De acordo com análise de entidades que participaram do GAT (grupo de trabalho), a Portaria 1.061 tinha em sua essência componentes para resolver a questão que está hoje para ser julgada no STF e, ainda, oferecer caminho de avanço no modelo de abertura de cursos médicos, em investimentos nos serviços públicos regionais e no planejamento de vagas em residências médicas mais necessárias, dentro do previsto Plano de Qualificação de Residências Médicas. Outro importante diferencial seria o Plano de Contrapartidas à rede local de saúde. Assim, a instituição mantenedora do curso deveria destinar ao menos 10% de sua receita bruta auferida a título de mensalidades e cobradas na forma da Lei 9.870/1999, alcançando infraestrutura de serviços, ações, programas e infraestrutura de saúde que tenham conexão com o funcionamento do curso e que constem do Plano de Inserção na Rede Local de Saúde. Além disto, o Plano de Oferta de Bolsas previa a destinação de bolsas de estudos integrais, no quantitativo de 10% do total das vagas ofertadas a cada ano, para estudantes que preenchessem os critérios fixados.

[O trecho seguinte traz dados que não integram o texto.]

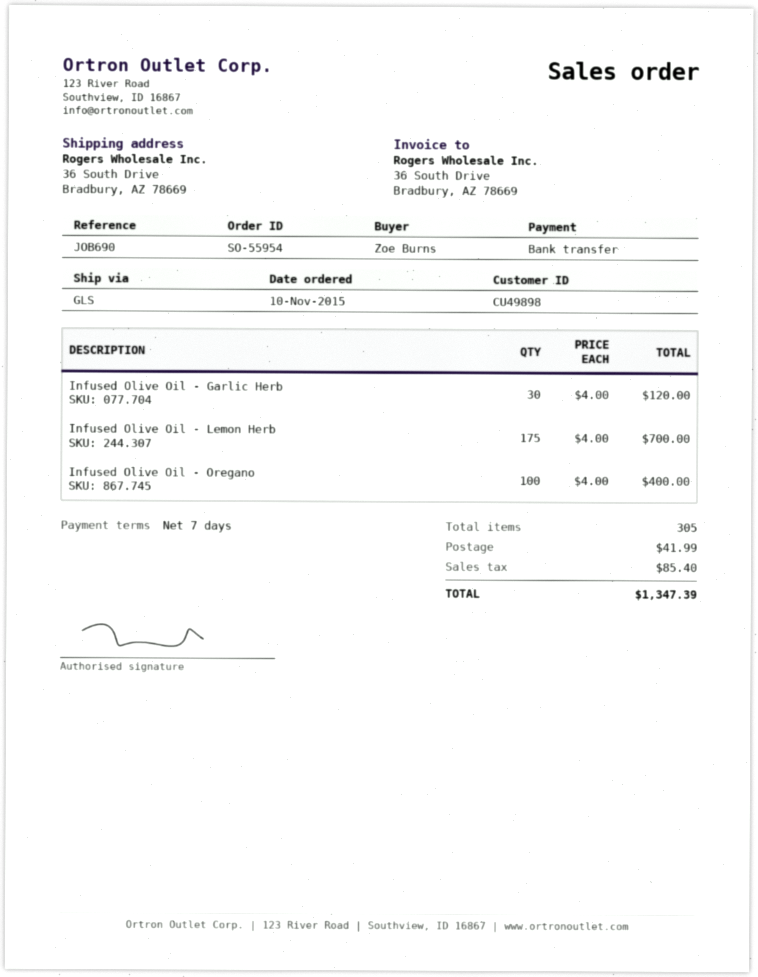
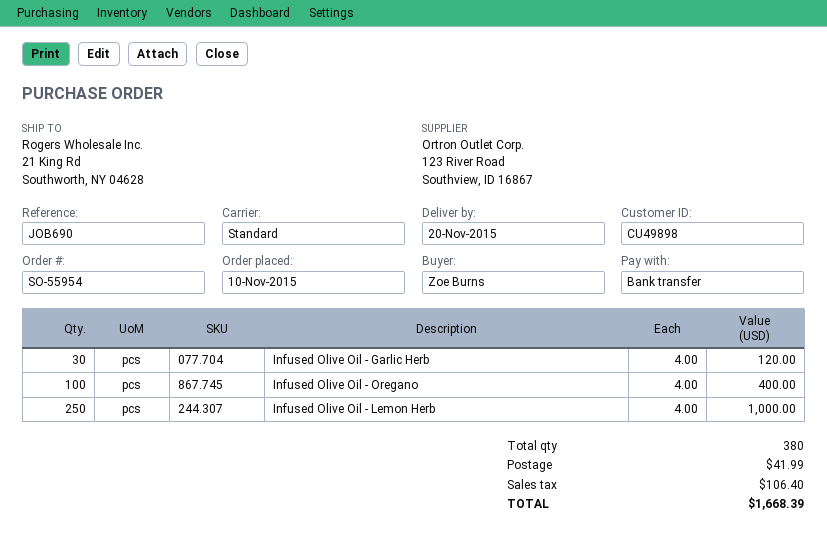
shipping method: GLS -> standard
ship to: 36 South Drive, Bradbury, AZ 78669 -> 21 King Rd, Southworth, NY 04628
Infused Olive Oil - Lemon Herb: 175 x 4.00 = 700.00 -> 250 x 4.00 = 1000.00
total quantity: 305 -> 380
tax: 85.40 -> 106.40
total: 1347.39 -> 1668.39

Como debatido pelos integrantes da Comissão, sem entrar no mérito dos dois modelos de abertura de escolas médicas, o principal aspecto está fincado na qualidade da formação, que vem sendo prejudicada exatamente pela ausência de instrumentos legais assertivos sobre o processo de inauguração de cursos e vagas, controle das diversas etapas até a conclusão e retaguarda com estrutura técnica, hospital-escola e corpo docente qualificado. Foi nesta seara que surgiu o Sistema de Acreditação de Escolas Médicas (SAEME-CFM), onde são reafirmados os compromissos com o exercício profissional ético e a formação de médicos competentes e adequados às necessidades do País. Em outra vertente, ressurge a preocupação com tentativas de suprir regiões desabastecidas de assistência com a figura física do médico, nem sempre com o preparo técnico, recursos e supervisão de que necessita. As entidades da classe médica são enfáticas ao combaterem o quantitativo em detrimento do qualificativo, que inclui as retaguardas secundárias e terciárias aos profissionais lançados à linha de frente dos serviços primários.
A Comissão
A Comissão de Ensino Médico do CRM-PR, criada pela Portaria 002/2022, é integrada pelo conselheiro-presidente Roberto Issamu Yosida e pelos conselheiros Maurício Marcondes Ribas, José Knopholz, Carlos Roberto Naufel Junior e Alcindo Cerci Neto, todos professores de cursos de Medicina. Também acompanham os trabalhos o vice-presidente Wilmar Mendonça Guimarães e o secretário-geral Luiz Ernesto Pujol.
CONFIRA A ÍNTEGRA DA RESOLUÇÃO 1.061/2022, QUE FOI REVOGADA.
Plenária Temática sobre Cursos Médicos
O Conselho de Medicina do Paraná convidou para a Plenária Temática os coordenadores de cursos de Medicina do Estado, representantes das Sociedades de Especialidade, Associação Médica do Paraná, Sindicato dos Médicos, Secretaria de Estado da Saúde (Sesa), Federação das Unimeds do Paraná e Unimed Curitiba. Os representantes das mais de 100 representações regionais do CRM-PR foram convidados a participar da apresentação do atual cenário da formação, bem como todos os demais profissionais médicos interessados, desde que previamente inscritos, pois há limitação no número de vagas pelo sistema remoto.